Eastern Air Lines CEO (and former Apollo astronaut) Frank Borman termed the ghost stories about the crash "garbage."[21] Eastern considered suing for libel, based on assertions of a cover-up by Eastern executives, but Borman opted not to, feeling a lawsuit would merely provide more publicity for the book. Loft's widow and children did sue Fuller — for infringement of Loft's right of publicity, for invasion of privacy, and for intentional infliction of emotional distress — but the lawsuit was dismissed and the dismissal upheld by the Florida Fourth District Court of Appeal.[22]

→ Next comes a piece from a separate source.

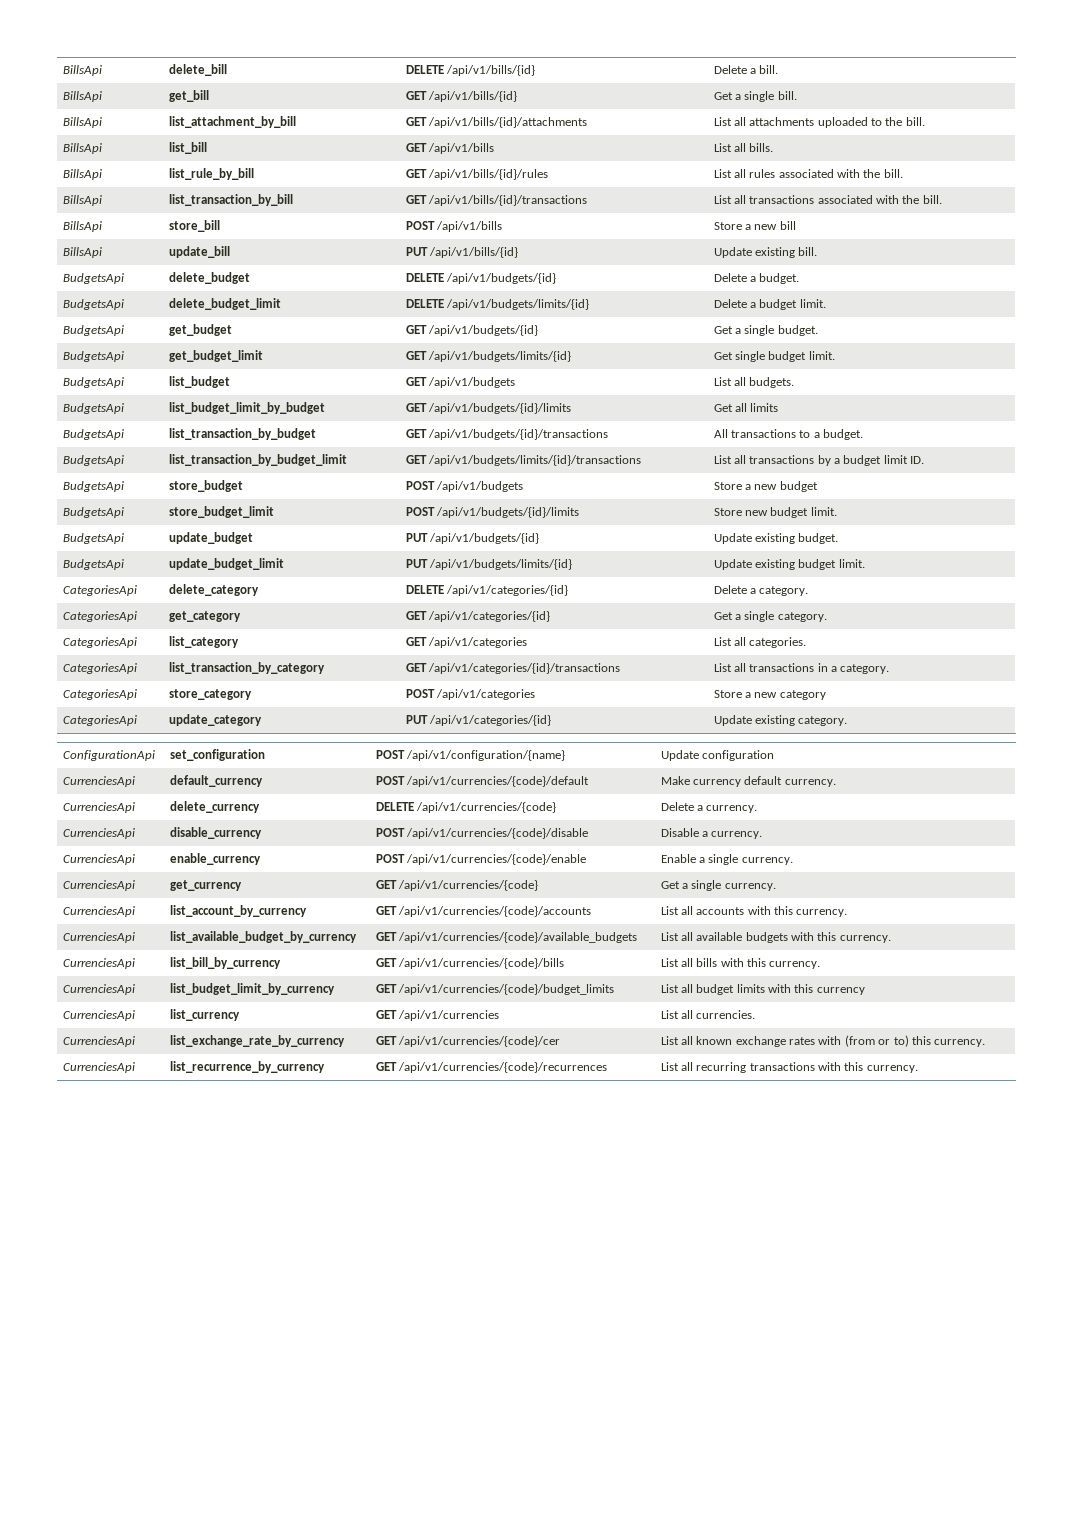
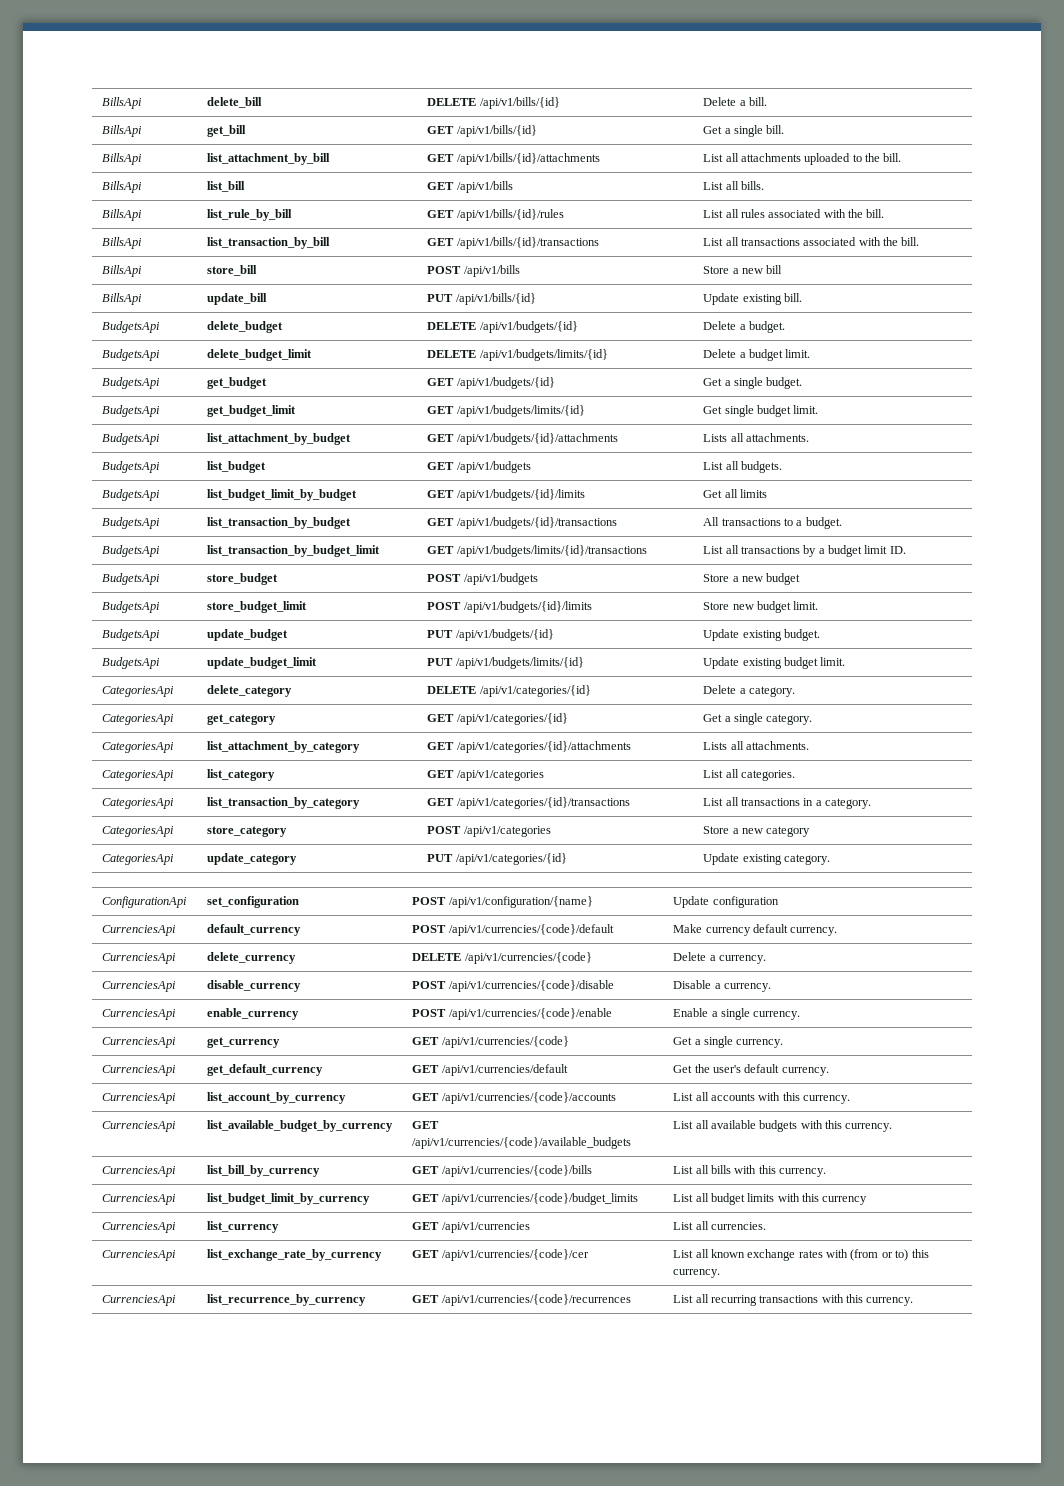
(835, 355) none -> [102,433,161,445] [207,433,352,445] [427,433,618,445] [703,433,809,442] // BudgetsApi | list_attachment_by_budget | GET /api/v1/budgets/{id}/attachments | Lists all attachments.
(827, 617) none -> [102,742,175,753] [207,741,361,753] [427,741,631,753] [703,741,809,750] // CategoriesApi | list_attachment_by_category | GET /api/v1/categories/{id}/attachments | Lists all attachments.
(776, 887) none -> [102,1065,177,1076] [207,1064,324,1076] [412,1064,568,1076] [673,1064,829,1076] // CurrenciesApi | get_default_currency | GET /api/v1/currencies/default | Get the user's default currency.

According to Robert J. Serling's 1980 book From the Captain to the Colonel: An Informal History of Eastern Airlines, the claim that wreckage from Flight 401 was installed and later removed from other Eastern aircraft was false, and no Eastern employees had ever claimed to have seen or believed in the alleged ghost sightings. Skeptic Brian Dunning claims that the origin for the ghost sightings may have been a joke made by an Eastern Air Lines captain after an emergency landing in which he quipped that he "thought [Don] Repo's ghost was on the plane."[23]
The crash was documented in Rob and Sarah Elder's 1977 book Crash.[24] A television movie of the same name was broadcast in October 1978. Based on the book, it dramatized the crash, rescue efforts, and NTSB investigation. Eddie Albert featured as "Dunn", a fictionalized version of Captain Robert Loft.
Bob Welch's 1979 album Three Hearts includes a song titled "The Ghost of Flight 401."
Footage of the aftermath appears in the disaster documentary Days of Fury (1979),[25] directed by Fred Warshofsky.
The accident and the subsequent ghost story were mentioned by Dan Aykroyd during his appearance on The Tonight Show Starring Johnny Carson on June 6, 1984.
Flight 401 is mentioned in Supernatural S1E4 "Phantom Traveler" (2005).[26]
The crash was featured in the Discovery Channel Canada/National Geographic TV series Mayday, in S5E44 "Fatal Distraction" (2008).[27]
It is featured in Why Planes Crash S1E3 "Human Error" (2010).
A similar situation appeared in the Thai movie Dark Flight (2012), directed by Kongkiat Khomsiri.
The Ghosts of Flight 401, part of the Discovery+ series Shock Docs, emphasizes the supernatural legacy of the crash.[28]